Problem to solve
The expected answer is a single number, namely how many lines in the data below hold the word "class".

[Records from a dataset]
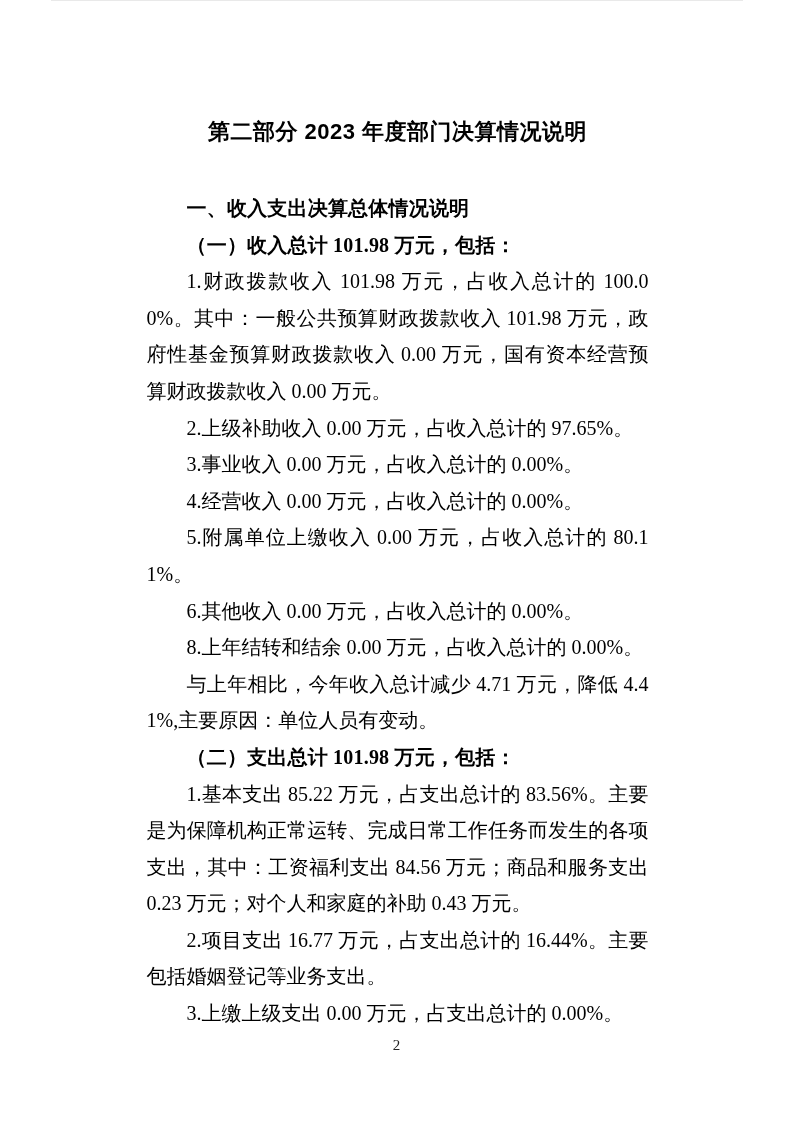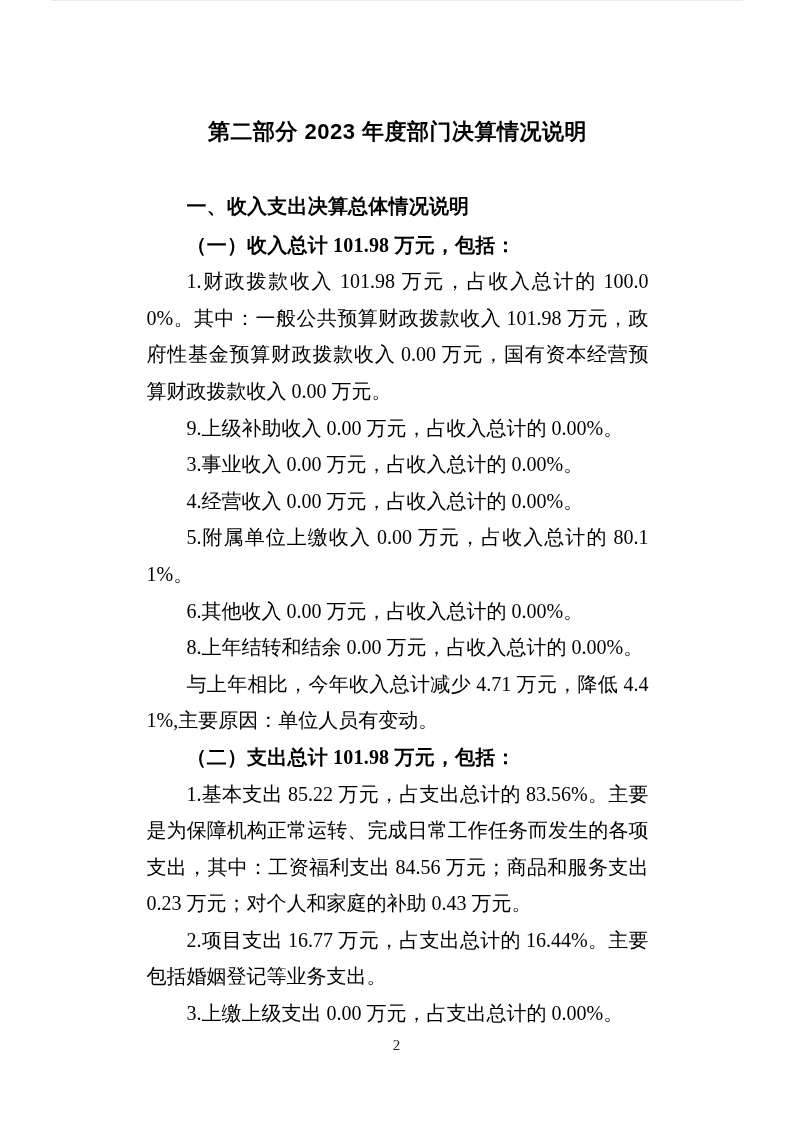--- a/index.html
+++ b/index.html
@@ -35,21 +35,21 @@
   p {
     margin: 0;
     font-size: 20px;
     line-height: 36.6px;
     text-align: justify;
     text-align-last: left;
     text-indent: 2em;
     word-break: break-all;
   }
   p.h-sans {
-    font-family: Liberation Mono, monospace;
+    font-family: Liberation Serif, serif;
     font-weight: 700;
     text-align: left;
     letter-spacing: 0.2px;
   }
   p.h-kai {
     font-family: "Liberation Serif", "DejaVu Serif", serif;
     font-weight: 700;
     text-align: center;
     letter-spacing: 0.2px;
   }
@@ -70,21 +70,21 @@
 <div class="page">
   <div class="content">
 
     <h1 class="doc-title">第二部分 2023 年度部门决算情况说明</h1>
 
     <p class="h-sans">一、收入支出决算总体情况说明</p>
 
     <p class="h-kai">（一）收入总计 101.98 万元，包括：</p>
 
     <p>1.财政拨款收入 101.98 万元，占收入总计的 100.00%。其中：一般公共预算财政拨款收入 101.98 万元，政府性基金预算财政拨款收入 0.00 万元，国有资本经营预算财政拨款收入 0.00 万元。</p>
-    <p>9.上级补助收入 0.00 万元，占收入总计的 0.00%。</p>
+    <p>2.上级补助收入 0.00 万元，占收入总计的 97.65%。</p>
     <p>3.事业收入 0.00 万元，占收入总计的 0.00%。</p>
     <p>4.经营收入 0.00 万元，占收入总计的 0.00%。</p>
     <p>5.附属单位上缴收入 0.00 万元，占收入总计的 80.11%。</p>
     <p>6.其他收入 0.00 万元，占收入总计的 0.00%。</p>
     <p>8.上年结转和结余 0.00 万元，占收入总计的 0.00%。</p>
 
     <p>与上年相比，今年收入总计减少 4.71 万元，降低 4.41%,主要原因：单位人员有变动。</p>
 
     <p class="h-kai">（二）支出总计 101.98 万元，包括：</p>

Result of this task
6